While Apple was busy building Apple News+, McClatchy released a standalone offer for sports. The Sports Pass was released last fall as a niche vertical offering readers the opportunity to pay for just the sports section. The pass was released in 10 markets: Miami, Fla., Kansas City, Mo., Columbia, S.C., Lexington, Ky., Raleigh, N.C., Charlotte, N.C., Boise, Idaho, Tacoma, Wash., Ft. Worth, Texas and Sacramento, Calif.

According to Leanne Gemma, director of product for McClatchy, the company has known for years that their online sports readers are highly engaged and loyal. These readers make up less than 20 percent of their audience, but consume more than 50 percent of their page story views and are three times more likely to return than non-sports readers.

Leanne Gemma

“This is a very different approach than what McClatchy has had before. It has always been one size fits all,” Gemma said.
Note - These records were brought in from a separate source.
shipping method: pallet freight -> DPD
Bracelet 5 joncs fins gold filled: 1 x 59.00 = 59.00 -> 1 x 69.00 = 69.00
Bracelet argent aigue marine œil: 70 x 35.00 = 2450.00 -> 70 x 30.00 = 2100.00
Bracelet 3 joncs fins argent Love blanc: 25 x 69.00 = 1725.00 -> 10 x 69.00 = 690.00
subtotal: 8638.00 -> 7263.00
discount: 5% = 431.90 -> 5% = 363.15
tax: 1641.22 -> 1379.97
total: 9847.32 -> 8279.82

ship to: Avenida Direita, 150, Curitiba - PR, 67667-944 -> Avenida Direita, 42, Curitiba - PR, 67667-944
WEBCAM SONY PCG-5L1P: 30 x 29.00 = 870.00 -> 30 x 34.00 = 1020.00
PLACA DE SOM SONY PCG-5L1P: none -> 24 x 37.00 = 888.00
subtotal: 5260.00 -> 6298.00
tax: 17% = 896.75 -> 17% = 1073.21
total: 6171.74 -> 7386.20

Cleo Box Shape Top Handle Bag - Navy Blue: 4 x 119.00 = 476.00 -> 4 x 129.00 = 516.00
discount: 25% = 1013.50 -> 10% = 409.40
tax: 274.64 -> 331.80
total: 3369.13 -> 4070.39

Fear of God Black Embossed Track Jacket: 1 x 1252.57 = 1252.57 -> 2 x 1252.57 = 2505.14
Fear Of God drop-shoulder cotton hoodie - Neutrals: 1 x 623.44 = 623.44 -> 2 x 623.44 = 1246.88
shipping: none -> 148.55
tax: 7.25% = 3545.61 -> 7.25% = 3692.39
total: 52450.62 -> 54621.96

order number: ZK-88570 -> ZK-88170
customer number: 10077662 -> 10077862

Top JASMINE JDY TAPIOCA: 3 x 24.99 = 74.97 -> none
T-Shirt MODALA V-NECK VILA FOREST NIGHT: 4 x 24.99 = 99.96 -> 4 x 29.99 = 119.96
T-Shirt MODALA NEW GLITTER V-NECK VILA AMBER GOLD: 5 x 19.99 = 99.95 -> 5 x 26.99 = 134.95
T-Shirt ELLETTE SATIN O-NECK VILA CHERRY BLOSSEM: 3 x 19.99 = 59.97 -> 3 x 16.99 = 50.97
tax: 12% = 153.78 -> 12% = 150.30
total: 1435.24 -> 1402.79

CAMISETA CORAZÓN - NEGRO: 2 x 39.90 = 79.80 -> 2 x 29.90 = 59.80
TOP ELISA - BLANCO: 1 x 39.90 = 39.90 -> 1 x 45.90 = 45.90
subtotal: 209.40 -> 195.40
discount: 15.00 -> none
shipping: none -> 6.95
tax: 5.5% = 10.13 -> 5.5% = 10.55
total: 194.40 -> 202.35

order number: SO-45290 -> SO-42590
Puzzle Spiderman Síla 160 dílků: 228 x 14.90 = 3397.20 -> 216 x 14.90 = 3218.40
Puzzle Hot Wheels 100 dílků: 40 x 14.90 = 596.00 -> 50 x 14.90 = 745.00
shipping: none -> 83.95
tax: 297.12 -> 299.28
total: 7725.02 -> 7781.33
But by creating the Sports Pass, McClatchy is attempting to “create experiences and products that really meet people where they are and give them the right experience, pricing and product at the right time.”

This customized initiative is a first for McClatchy, but not for the news industry.

“The New York Times bet more than a year ago that it could convince an audience of foodies to pay for a standalone section devoted to all things cooking,” CNN’s Jill Disis wrote last November, just months after McClatchy’s Sports Pass was released. According to her report, the Times then had 120,000 subscribers for the cooking standalone, which costs $5 a month and is not included in the regular digital subscription.

In addition, the Times offers its crossword as a standalone at $6.95 a month or $39.95 if paid for annually. The crossword is also not included in a regular digital subscription, however, it is offered to a subscriber at 81 cents a week if the user pays monthly or 38 cents a week if paid annually. Last June, Poynter reported that the crossword had reached 400,000 subscribers.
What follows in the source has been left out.